Exercise: Return only the final portion of the entries: the line with "- 4. Por defecto, el" and every line after it, each one exact.

Edit difference data
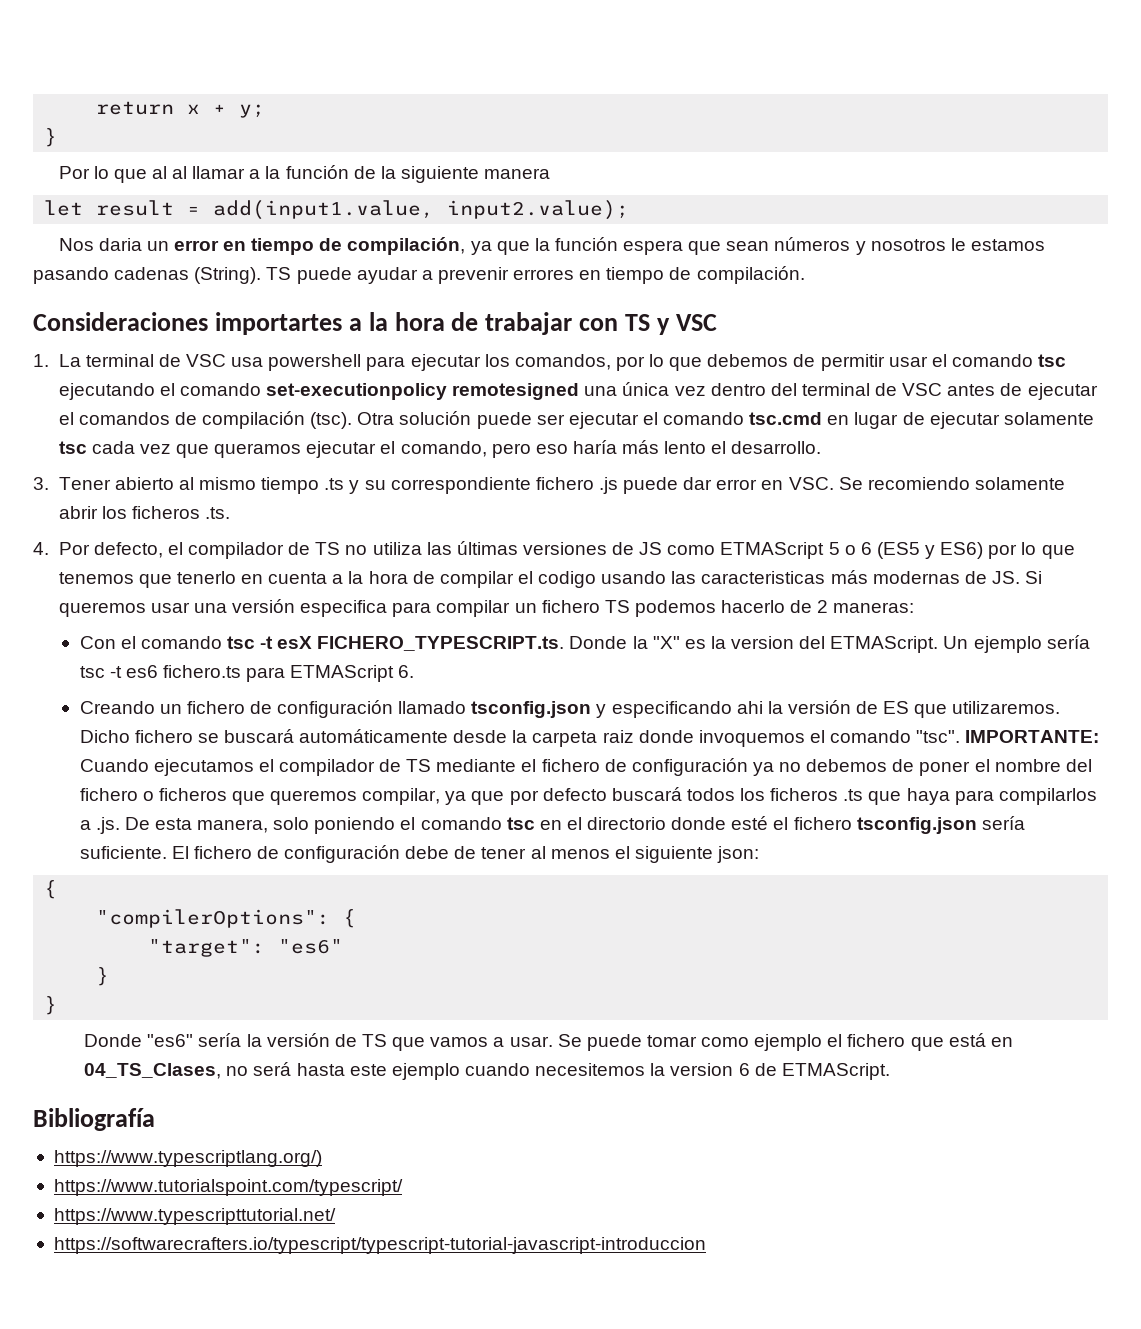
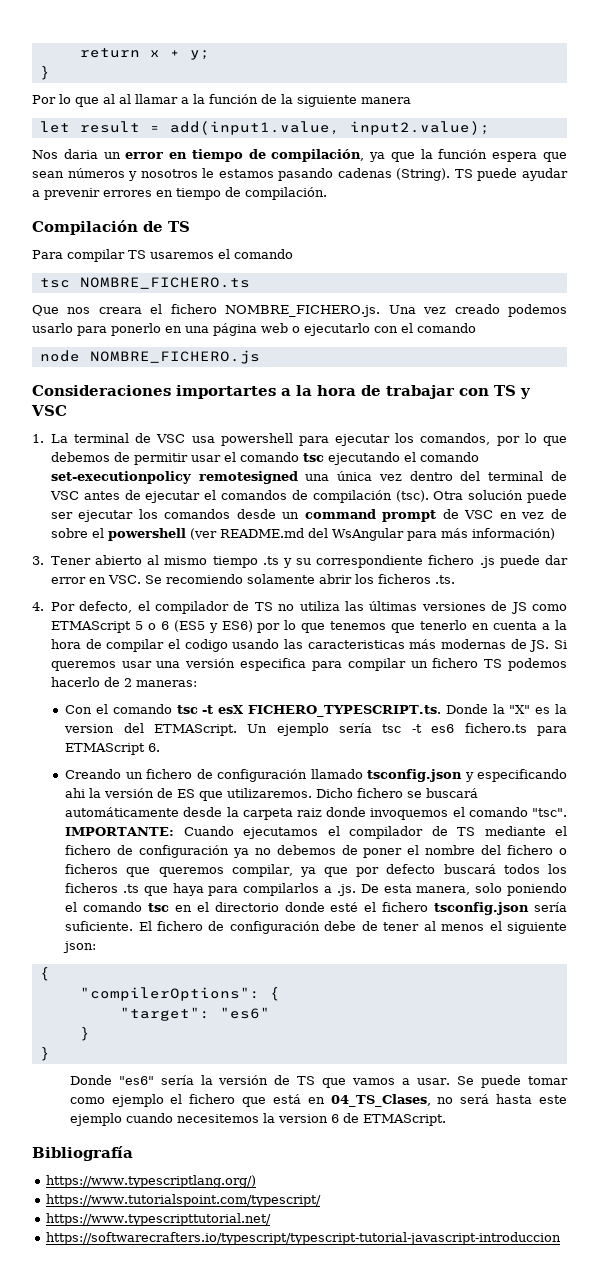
+ Compilación de TS
+ Para compilar TS usaremos el comando
+ tsc NOMBRE_FICHERO.ts
+ Que nos creara el fichero NOMBRE_FICHERO.js. Una vez creado podemos usarlo para ponerlo en una página web o ejecutarlo con el comando
+ node NOMBRE_FICHERO.js
- Otra solución puede ser ejecutar el comando tsc.cmd en lugar de ejecutar solamente tsc cada vez que queramos ejecutar el comando, pero eso haría más lento el desarrollo.
+ Otra solución puede ser ejecutar los comandos desde un command prompt de VSC en vez de sobre el powershell (ver README.md del WsAngular para más información)

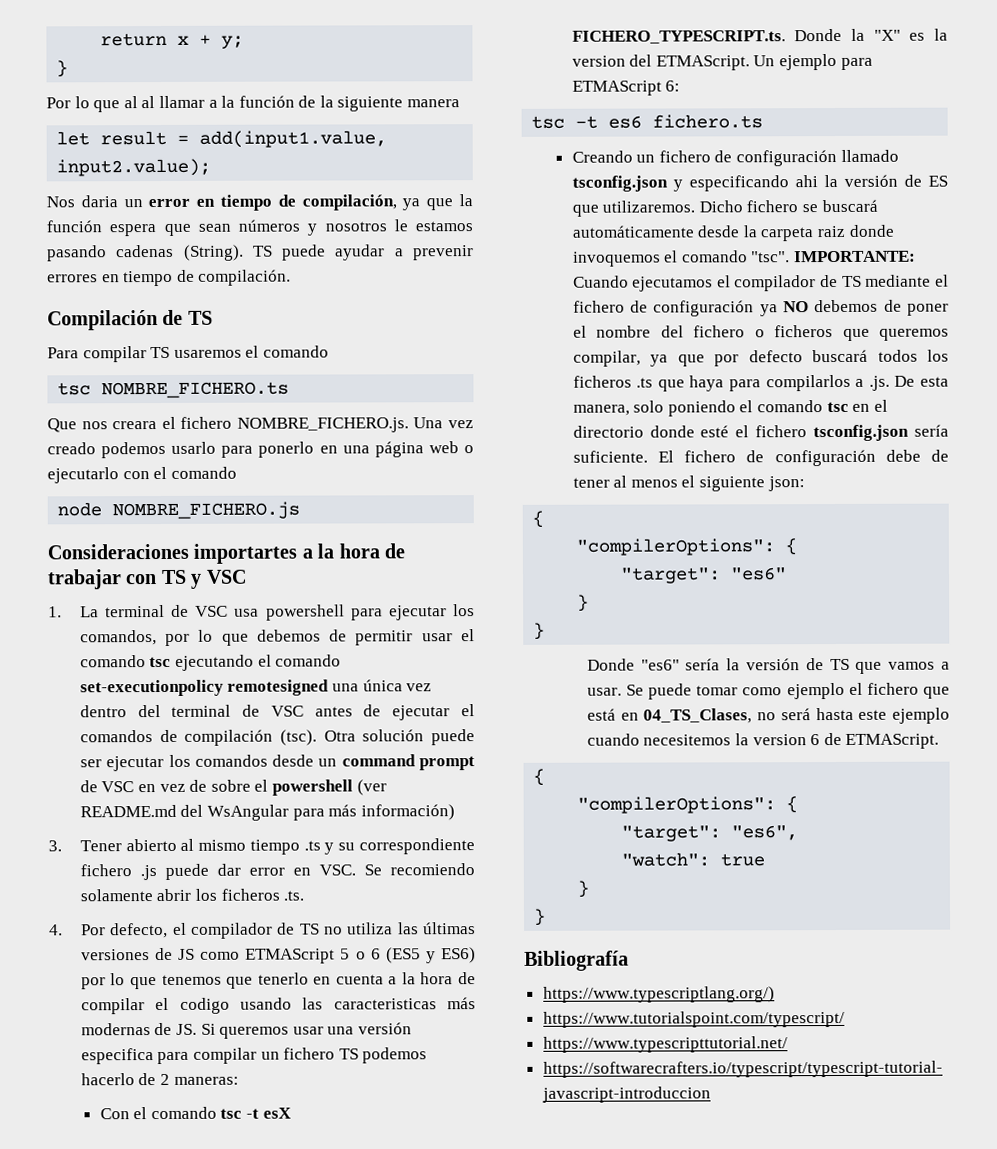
- Un ejemplo sería tsc -t es6 fichero.ts para ETMAScript 6.
+ Un ejemplo para ETMAScript 6:
+ tsc -t es6 fichero.ts
- IMPORTANTE: Cuando ejecutamos el compilador de TS mediante el fichero de configuración ya no debemos de poner el nombre del fichero o ficheros que queremos compilar, ya que por defecto buscará todos los ficheros .ts que haya para compilarlos a .js. De esta manera, solo poniendo el comando tsc en el directorio donde esté el fichero tsconfig.json sería suficiente.
+ IMPORTANTE: Cuando ejecutamos el compilador de TS mediante el fichero de configuración ya NO debemos de poner el nombre del fichero o ficheros que queremos compilar, ya que por defecto buscará todos los ficheros .ts que haya para compilarlos a .js. De esta manera, solo poniendo el comando tsc en el directorio donde esté el fichero tsconfig.json sería suficiente.
  Se puede tomar como ejemplo el fichero que está en 04_TS_Clases, no será hasta este ejemplo cuando necesitemos la version 6 de ETMAScript.
+ {
+ "compilerOptions": {
+ "target": "es6",
+ "watch": true
+ }
+ }

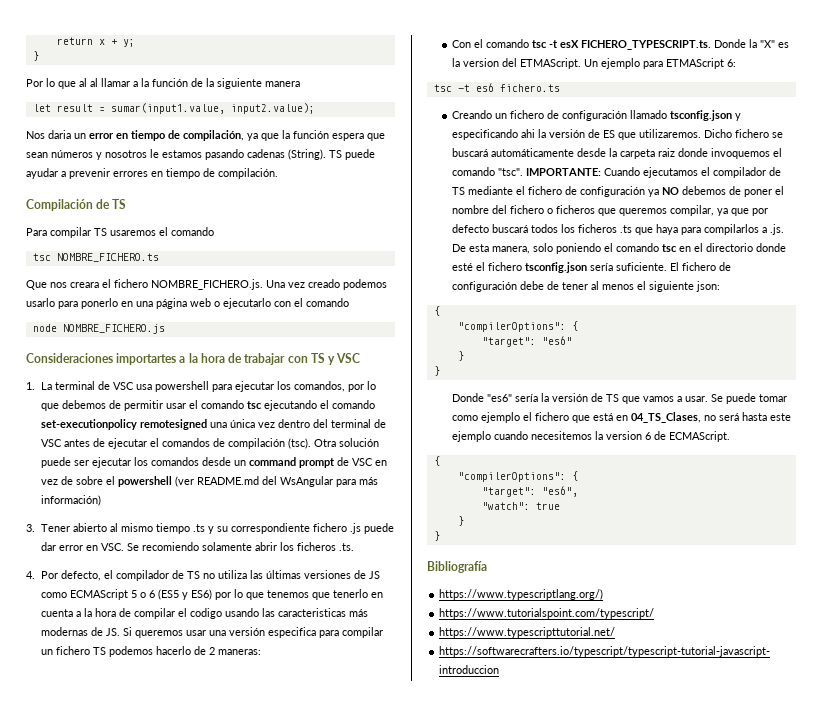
- let result = add(input1.value, input2.value);
+ let result = sumar(input1.value, input2.value);
- 4. Por defecto, el compilador de TS no utiliza las últimas versiones de JS como ETMAScript 5 o 6 (ES5 y ES6) por lo que tenemos que tenerlo en cuenta a la hora de compilar el codigo usando las caracteristicas más modernas de JS. Si queremos usar una versión especifica para compilar un fichero TS podemos hacerlo de 2 maneras:
+ 4. Por defecto, el compilador de TS no utiliza las últimas versiones de JS como ECMAScript 5 o 6 (ES5 y ES6) por lo que tenemos que tenerlo en cuenta a la hora de compilar el codigo usando las caracteristicas más modernas de JS. Si queremos usar una versión especifica para compilar un fichero TS podemos hacerlo de 2 maneras:
- Se puede tomar como ejemplo el fichero que está en 04_TS_Clases, no será hasta este ejemplo cuando necesitemos la version 6 de ETMAScript.
+ Se puede tomar como ejemplo el fichero que está en 04_TS_Clases, no será hasta este ejemplo cuando necesitemos la version 6 de ECMAScript.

Output of the task:
- 4. Por defecto, el compilador de TS no utiliza las últimas versiones de JS como ETMAScript 5 o 6 (ES5 y ES6) por lo que tenemos que tenerlo en cuenta a la hora de compilar el codigo usando las caracteristicas más modernas de JS. Si queremos usar una versión especifica para compilar un fichero TS podemos hacerlo de 2 maneras:
+ 4. Por defecto, el compilador de TS no utiliza las últimas versiones de JS como ECMAScript 5 o 6 (ES5 y ES6) por lo que tenemos que tenerlo en cuenta a la hora de compilar el codigo usando las caracteristicas más modernas de JS. Si queremos usar una versión especifica para compilar un fichero TS podemos hacerlo de 2 maneras:
- Se puede tomar como ejemplo el fichero que está en 04_TS_Clases, no será hasta este ejemplo cuando necesitemos la version 6 de ETMAScript.
+ Se puede tomar como ejemplo el fichero que está en 04_TS_Clases, no será hasta este ejemplo cuando necesitemos la version 6 de ECMAScript.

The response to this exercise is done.